WORK REQUEST: Only the last stretch of the records is wanted: restate word for word the line with "различий между ними.</span>" and every line after it.

RECORDS SHOWN:
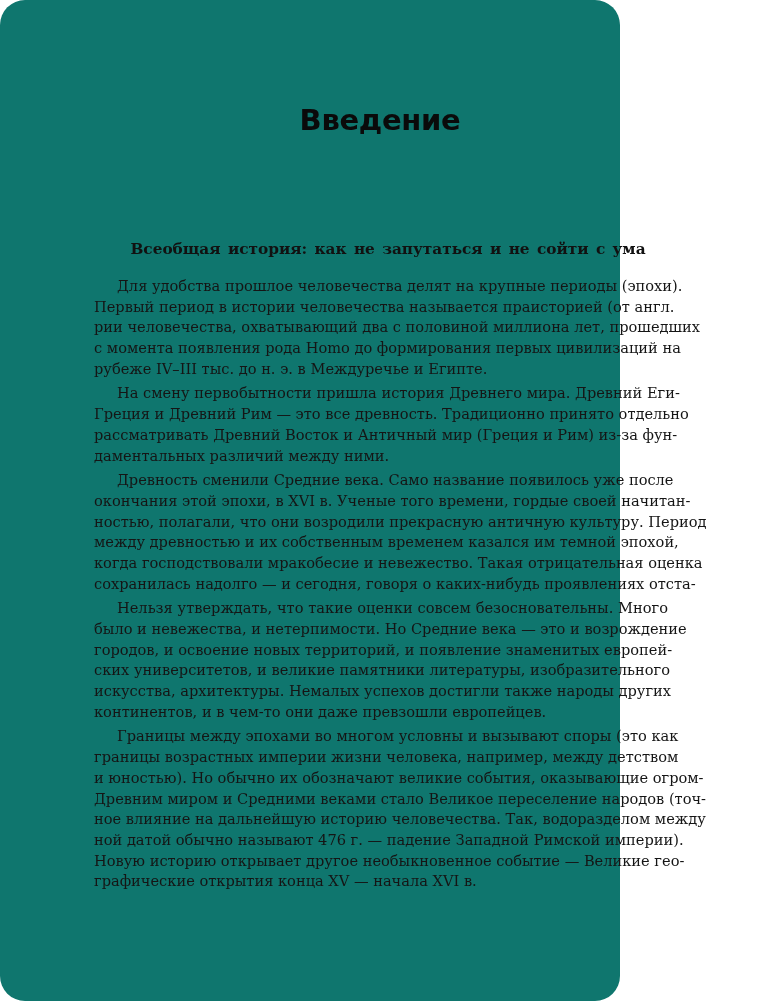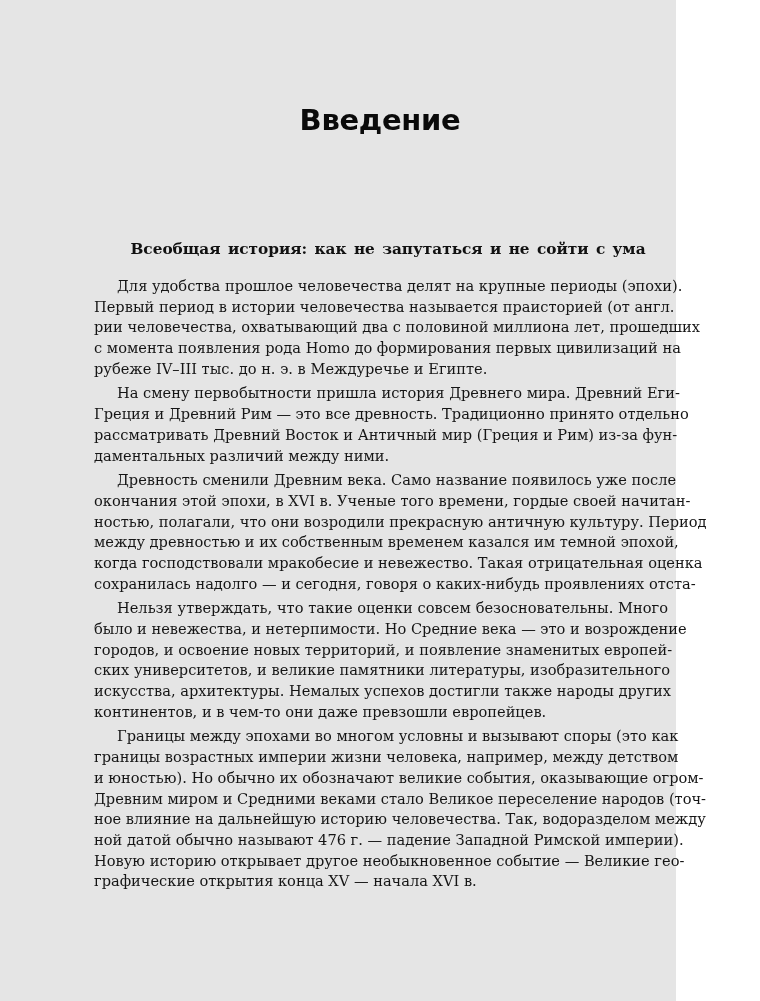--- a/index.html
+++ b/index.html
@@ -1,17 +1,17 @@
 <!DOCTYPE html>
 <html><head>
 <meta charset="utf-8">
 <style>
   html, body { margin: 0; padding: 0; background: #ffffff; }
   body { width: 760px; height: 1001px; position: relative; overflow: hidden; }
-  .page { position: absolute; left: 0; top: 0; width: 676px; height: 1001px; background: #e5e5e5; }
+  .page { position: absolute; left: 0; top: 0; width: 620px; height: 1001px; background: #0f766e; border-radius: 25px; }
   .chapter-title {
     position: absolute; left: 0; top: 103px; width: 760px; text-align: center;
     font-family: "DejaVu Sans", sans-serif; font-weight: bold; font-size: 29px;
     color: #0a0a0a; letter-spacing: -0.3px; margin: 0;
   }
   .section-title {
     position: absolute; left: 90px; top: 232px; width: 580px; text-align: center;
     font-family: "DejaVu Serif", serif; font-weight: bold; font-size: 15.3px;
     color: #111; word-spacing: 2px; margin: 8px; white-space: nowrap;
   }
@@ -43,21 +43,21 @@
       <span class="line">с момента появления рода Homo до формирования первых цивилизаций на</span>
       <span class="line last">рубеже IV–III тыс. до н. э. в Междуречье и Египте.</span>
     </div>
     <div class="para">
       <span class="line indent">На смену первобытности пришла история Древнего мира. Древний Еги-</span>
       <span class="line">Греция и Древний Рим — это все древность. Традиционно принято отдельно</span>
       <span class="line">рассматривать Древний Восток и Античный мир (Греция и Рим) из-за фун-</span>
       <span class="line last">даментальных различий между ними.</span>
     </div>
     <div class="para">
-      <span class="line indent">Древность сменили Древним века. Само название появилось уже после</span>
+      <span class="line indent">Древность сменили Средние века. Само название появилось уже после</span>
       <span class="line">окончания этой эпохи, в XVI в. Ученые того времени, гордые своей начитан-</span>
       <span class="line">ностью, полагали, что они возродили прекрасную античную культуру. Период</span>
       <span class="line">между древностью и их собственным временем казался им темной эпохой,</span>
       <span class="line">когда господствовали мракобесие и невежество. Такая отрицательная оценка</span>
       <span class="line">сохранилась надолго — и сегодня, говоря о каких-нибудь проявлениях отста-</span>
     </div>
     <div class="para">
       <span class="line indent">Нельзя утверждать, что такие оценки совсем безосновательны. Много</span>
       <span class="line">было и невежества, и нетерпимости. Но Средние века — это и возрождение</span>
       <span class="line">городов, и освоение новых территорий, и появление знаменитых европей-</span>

RESPONSE AREA:
       <span class="line last">даментальных различий между ними.</span>
     </div>
     <div class="para">
-      <span class="line indent">Древность сменили Древним века. Само название появилось уже после</span>
+      <span class="line indent">Древность сменили Средние века. Само название появилось уже после</span>
       <span class="line">окончания этой эпохи, в XVI в. Ученые того времени, гордые своей начитан-</span>
       <span class="line">ностью, полагали, что они возродили прекрасную античную культуру. Период</span>
       <span class="line">между древностью и их собственным временем казался им темной эпохой,</span>
       <span class="line">когда господствовали мракобесие и невежество. Такая отрицательная оценка</span>
       <span class="line">сохранилась надолго — и сегодня, говоря о каких-нибудь проявлениях отста-</span>
     </div>
     <div class="para">
       <span class="line indent">Нельзя утверждать, что такие оценки совсем безосновательны. Много</span>
       <span class="line">было и невежества, и нетерпимости. Но Средние века — это и возрождение</span>
       <span class="line">городов, и освоение новых территорий, и появление знаменитых европей-</span>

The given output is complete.